Below are entries; copy exactly the lines from the one with "[22,108,227,129] Responds within" through the one with "[39,457,407,498] 事件・事故(1,860) ->", both included, and leave out the rest.

→ EXERCISE DATA
^^^^^^^^
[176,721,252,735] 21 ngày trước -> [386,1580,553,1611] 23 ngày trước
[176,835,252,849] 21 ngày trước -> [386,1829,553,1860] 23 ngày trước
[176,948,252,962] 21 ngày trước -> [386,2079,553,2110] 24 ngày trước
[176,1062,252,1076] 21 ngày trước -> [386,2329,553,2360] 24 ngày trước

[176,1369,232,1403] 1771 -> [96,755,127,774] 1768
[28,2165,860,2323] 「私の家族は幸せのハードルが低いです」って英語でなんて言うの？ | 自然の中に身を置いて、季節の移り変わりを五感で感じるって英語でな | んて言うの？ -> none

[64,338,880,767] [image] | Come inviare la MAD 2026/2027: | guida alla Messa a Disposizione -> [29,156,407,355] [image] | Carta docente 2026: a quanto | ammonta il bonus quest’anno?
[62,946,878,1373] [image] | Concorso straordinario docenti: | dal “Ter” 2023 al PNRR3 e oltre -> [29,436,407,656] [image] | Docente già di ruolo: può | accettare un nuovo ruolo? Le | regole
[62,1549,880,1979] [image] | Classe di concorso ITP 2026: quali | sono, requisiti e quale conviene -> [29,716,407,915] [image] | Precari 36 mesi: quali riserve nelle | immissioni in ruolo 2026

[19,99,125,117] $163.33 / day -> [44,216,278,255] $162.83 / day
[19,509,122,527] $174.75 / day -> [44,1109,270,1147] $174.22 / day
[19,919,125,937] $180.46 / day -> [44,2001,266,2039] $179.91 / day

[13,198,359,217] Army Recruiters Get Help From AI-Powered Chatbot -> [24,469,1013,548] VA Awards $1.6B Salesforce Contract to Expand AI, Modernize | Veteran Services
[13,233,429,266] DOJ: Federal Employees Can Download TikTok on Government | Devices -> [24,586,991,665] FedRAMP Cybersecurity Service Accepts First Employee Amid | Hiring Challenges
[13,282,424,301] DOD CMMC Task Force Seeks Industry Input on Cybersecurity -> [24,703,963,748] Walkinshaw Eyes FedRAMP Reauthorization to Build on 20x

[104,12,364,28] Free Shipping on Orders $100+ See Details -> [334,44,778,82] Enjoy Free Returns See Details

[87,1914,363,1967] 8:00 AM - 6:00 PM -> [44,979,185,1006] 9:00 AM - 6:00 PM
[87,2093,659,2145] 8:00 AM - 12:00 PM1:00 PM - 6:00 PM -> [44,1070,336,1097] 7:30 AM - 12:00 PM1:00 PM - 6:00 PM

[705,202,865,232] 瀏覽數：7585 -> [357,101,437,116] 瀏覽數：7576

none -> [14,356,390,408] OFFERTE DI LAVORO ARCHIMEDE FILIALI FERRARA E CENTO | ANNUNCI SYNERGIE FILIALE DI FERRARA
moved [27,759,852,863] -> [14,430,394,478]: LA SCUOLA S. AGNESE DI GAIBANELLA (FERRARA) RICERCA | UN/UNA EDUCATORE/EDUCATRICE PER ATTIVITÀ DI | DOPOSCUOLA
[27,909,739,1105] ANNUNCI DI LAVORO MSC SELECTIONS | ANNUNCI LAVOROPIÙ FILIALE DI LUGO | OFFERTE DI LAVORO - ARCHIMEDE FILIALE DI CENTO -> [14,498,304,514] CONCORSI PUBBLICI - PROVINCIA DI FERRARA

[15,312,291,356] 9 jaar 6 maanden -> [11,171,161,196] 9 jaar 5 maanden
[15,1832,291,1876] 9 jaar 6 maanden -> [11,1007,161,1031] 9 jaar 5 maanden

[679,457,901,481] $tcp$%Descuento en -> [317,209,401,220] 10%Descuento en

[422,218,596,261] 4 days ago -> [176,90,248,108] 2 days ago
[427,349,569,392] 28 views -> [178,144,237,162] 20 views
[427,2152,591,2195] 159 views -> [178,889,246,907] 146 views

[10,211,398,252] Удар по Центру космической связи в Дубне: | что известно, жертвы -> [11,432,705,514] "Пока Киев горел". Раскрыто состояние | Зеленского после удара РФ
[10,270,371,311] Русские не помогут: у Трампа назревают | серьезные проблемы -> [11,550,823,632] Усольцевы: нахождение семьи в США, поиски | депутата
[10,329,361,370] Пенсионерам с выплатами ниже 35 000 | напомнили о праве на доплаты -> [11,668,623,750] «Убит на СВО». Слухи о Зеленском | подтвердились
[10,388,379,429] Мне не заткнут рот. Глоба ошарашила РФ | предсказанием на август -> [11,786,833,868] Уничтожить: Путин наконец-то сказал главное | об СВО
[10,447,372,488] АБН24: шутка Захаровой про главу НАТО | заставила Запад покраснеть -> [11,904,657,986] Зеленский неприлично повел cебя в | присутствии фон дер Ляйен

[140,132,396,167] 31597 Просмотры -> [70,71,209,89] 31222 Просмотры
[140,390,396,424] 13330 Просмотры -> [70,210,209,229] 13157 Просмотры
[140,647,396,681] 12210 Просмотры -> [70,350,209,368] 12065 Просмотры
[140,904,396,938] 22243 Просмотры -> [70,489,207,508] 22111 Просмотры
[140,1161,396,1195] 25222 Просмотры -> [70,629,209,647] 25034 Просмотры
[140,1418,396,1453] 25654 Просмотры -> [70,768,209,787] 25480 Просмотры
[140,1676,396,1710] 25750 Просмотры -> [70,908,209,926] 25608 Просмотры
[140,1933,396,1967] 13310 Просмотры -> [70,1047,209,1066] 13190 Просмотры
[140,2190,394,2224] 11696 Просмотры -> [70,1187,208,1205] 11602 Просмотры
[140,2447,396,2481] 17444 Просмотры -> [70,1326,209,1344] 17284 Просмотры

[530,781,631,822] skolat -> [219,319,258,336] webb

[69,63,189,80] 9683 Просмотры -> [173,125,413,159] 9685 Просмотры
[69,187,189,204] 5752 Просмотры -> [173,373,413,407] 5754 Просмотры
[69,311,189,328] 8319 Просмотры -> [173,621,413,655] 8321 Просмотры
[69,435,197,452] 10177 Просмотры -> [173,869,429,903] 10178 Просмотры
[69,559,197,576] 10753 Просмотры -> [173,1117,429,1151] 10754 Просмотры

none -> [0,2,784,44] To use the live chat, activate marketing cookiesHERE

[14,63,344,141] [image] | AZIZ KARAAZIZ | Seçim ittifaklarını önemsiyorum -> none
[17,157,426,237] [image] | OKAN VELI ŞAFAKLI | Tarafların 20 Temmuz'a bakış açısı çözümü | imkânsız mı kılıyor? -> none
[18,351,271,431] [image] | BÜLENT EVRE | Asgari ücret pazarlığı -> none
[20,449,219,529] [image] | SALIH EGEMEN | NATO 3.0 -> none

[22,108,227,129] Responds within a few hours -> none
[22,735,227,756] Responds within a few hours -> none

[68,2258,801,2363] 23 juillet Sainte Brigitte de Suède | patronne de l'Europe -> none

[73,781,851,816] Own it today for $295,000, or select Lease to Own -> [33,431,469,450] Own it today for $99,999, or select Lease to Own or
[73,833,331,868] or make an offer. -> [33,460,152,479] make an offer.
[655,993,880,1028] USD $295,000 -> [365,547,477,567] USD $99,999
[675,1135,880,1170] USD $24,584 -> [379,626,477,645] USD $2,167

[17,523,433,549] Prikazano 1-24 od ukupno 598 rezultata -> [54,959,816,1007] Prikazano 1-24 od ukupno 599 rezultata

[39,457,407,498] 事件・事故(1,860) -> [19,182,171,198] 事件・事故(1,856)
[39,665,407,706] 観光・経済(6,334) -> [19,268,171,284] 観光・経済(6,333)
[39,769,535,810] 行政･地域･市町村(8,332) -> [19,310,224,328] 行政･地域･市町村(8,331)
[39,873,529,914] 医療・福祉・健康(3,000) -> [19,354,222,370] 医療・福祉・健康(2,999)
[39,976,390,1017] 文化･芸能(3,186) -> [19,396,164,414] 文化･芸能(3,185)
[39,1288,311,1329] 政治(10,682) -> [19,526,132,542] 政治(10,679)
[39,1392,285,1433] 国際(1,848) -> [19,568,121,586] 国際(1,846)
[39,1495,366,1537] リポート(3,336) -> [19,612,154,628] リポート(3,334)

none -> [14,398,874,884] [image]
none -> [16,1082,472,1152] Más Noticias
^^^^^^^^
→ ANSWER TO THIS EXERCISE
[22,108,227,129] Responds within a few hours -> none
[22,735,227,756] Responds within a few hours -> none

[68,2258,801,2363] 23 juillet Sainte Brigitte de Suède | patronne de l'Europe -> none

[73,781,851,816] Own it today for $295,000, or select Lease to Own -> [33,431,469,450] Own it today for $99,999, or select Lease to Own or
[73,833,331,868] or make an offer. -> [33,460,152,479] make an offer.
[655,993,880,1028] USD $295,000 -> [365,547,477,567] USD $99,999
[675,1135,880,1170] USD $24,584 -> [379,626,477,645] USD $2,167

[17,523,433,549] Prikazano 1-24 od ukupno 598 rezultata -> [54,959,816,1007] Prikazano 1-24 od ukupno 599 rezultata

[39,457,407,498] 事件・事故(1,860) -> [19,182,171,198] 事件・事故(1,856)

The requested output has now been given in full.